Owlet reported total revenue of $22,456 thousand for the quarter ended March 31, 2026. Despite higher revenue than a year earlier, increased operating expenses led to an operating loss of $5,492 thousand and a net loss of $3,336 thousand for the period.

What were Owlet (OWLT)’s main revenue drivers in Q1 2026?

Owlet’s revenue in Q1 2026 was driven by hardware revenue of $19,779 thousand and rapidly expanding subscription revenue of $2,677 thousand. Hardware includes products like Dream Sock and related devices, while subscriptions come from the Owlet360 premium service delivered via major app stores.

What is Owlet (OWLT)’s cash position and operating cash flow as of March 31, 2026?

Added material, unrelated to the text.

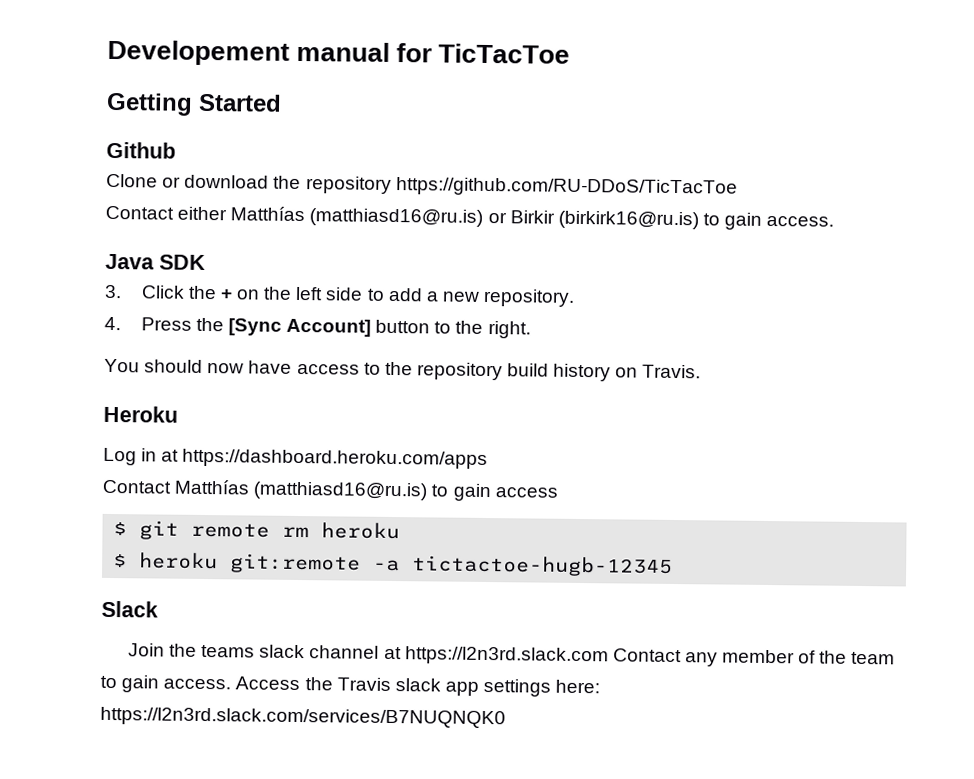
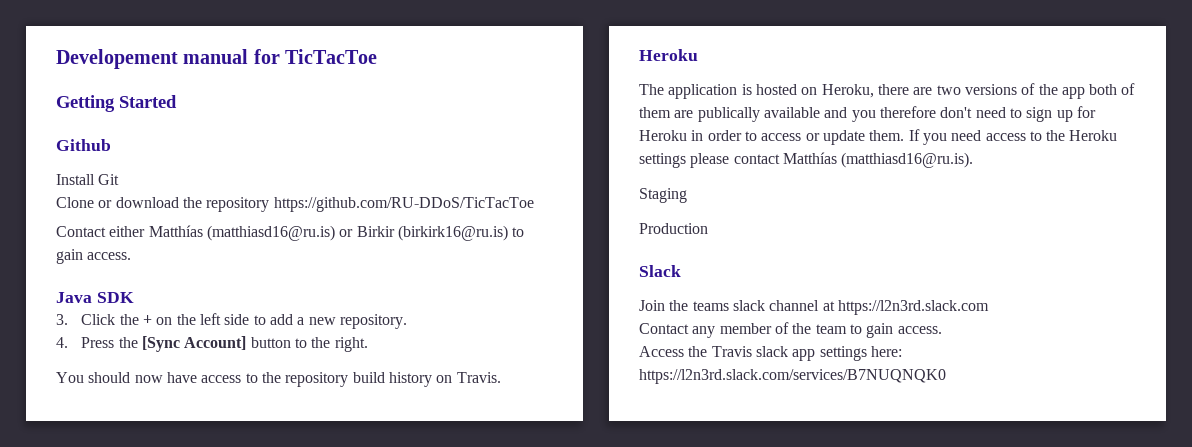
(176, 150) none -> [56,174,120,185] // Install Git
[103,447,489,470] [102,479,558,502] [113,520,401,540] [113,552,674,577] Log in at https://dashboard.heroku.com/apps // Contact Matthías (matthiasd16@ru.is) to gain access // $ git remote rm heroku // $ heroku git:remote -a tictactoe-hugb-12345 -> [639,83,1136,99] [639,106,1096,122] [639,129,1118,145] [639,152,974,168] [639,188,687,203] [639,223,708,234] The application is hosted on Heroku, there are two versions of the app both of them are publically available and you therefore don't need to sign up for Heroku in order to access or update them. If you need access to the Heroku settings please contact Matthías (matthiasd16@ru.is). // Staging // Production
(609, 656) none -> (989, 307) //
(232, 684) none -> (942, 330) //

As of March 31, 2026, Owlet held $35,459 thousand in cash and cash equivalents and $41,009 thousand including restricted cash. Net cash used in operating activities was $5,049 thousand for the quarter, reflecting ongoing losses and working-capital movements in receivables, inventory, and payables.

How much debt does Owlet (OWLT) have outstanding and what are the key facilities?

Owlet reported total debt of $18,768 thousand as of March 31, 2026. This includes a term loan under the WTI Loan Facility with $6,259 thousand principal outstanding and borrowings of $13,353 thousand under its asset-based revolving ABL Line of Credit, plus smaller financed insurance premiums.

Does Owlet (OWLT) face going concern risks, and what actions has it taken?

Owlet notes a history of losses and negative operating cash flows, raising going concern considerations under accounting guidance. However, management believes existing cash, cash equivalents, and committed credit lines will cover at least the next 12 months, supported by prior equity offerings and new loan facilities.

How large is Owlet (OWLT)’s stock-based compensation expense and equity overhang?

Owlet recorded $3,490 thousand of stock-based compensation expense in Q1 2026 across general and administrative, sales and marketing, and R&D. As of March 31, 2026, unrecognized costs included $5,790 thousand for RSUs and $3,109 thousand for PSUs, reflecting a sizeable pipeline of equity-based awards.